- _BRIEF_:
Look below for the line containing "- Para baixar"; from there, print each line exactly up to and including the line containing "em algum editor", and stop.
[AVAILABLE DATA Boundary: Start]
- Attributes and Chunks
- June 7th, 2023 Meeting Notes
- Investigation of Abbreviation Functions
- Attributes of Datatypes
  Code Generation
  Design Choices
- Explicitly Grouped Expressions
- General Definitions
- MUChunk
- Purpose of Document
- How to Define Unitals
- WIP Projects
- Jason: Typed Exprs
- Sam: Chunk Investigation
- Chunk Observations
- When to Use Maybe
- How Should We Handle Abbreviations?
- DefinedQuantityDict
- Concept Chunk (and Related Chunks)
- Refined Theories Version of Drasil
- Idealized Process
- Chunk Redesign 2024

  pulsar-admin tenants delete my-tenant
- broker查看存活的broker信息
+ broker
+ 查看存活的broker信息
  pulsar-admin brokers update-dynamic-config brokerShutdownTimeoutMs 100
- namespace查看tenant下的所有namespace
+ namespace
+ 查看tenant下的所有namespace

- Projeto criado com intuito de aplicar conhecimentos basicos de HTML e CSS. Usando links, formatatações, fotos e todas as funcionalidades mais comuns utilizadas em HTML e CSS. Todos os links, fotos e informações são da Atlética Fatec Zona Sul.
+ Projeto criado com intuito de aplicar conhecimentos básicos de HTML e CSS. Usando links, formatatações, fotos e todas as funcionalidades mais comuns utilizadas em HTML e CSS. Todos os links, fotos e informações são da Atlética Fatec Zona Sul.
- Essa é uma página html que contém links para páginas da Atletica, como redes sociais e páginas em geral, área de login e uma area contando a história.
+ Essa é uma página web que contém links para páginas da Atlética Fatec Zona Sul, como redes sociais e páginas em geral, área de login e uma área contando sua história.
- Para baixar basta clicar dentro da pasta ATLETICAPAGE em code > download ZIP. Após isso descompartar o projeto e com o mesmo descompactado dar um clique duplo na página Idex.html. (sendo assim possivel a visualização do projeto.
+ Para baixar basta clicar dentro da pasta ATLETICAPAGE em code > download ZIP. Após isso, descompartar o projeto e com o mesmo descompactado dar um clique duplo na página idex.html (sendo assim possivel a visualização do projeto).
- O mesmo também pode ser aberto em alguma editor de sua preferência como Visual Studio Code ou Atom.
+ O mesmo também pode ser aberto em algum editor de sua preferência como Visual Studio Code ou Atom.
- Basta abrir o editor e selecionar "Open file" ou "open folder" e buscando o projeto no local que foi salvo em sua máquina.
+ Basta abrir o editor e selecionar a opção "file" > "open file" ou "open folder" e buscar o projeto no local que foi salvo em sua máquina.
[AVAILABLE DATA Boundary: End]
- _OUTPUT FOR THIS EXERCISE_:
- Para baixar basta clicar dentro da pasta ATLETICAPAGE em code > download ZIP. Após isso descompartar o projeto e com o mesmo descompactado dar um clique duplo na página Idex.html. (sendo assim possivel a visualização do projeto.
+ Para baixar basta clicar dentro da pasta ATLETICAPAGE em code > download ZIP. Após isso, descompartar o projeto e com o mesmo descompactado dar um clique duplo na página idex.html (sendo assim possivel a visualização do projeto).
- O mesmo também pode ser aberto em alguma editor de sua preferência como Visual Studio Code ou Atom.
+ O mesmo também pode ser aberto em algum editor de sua preferência como Visual Studio Code ou Atom.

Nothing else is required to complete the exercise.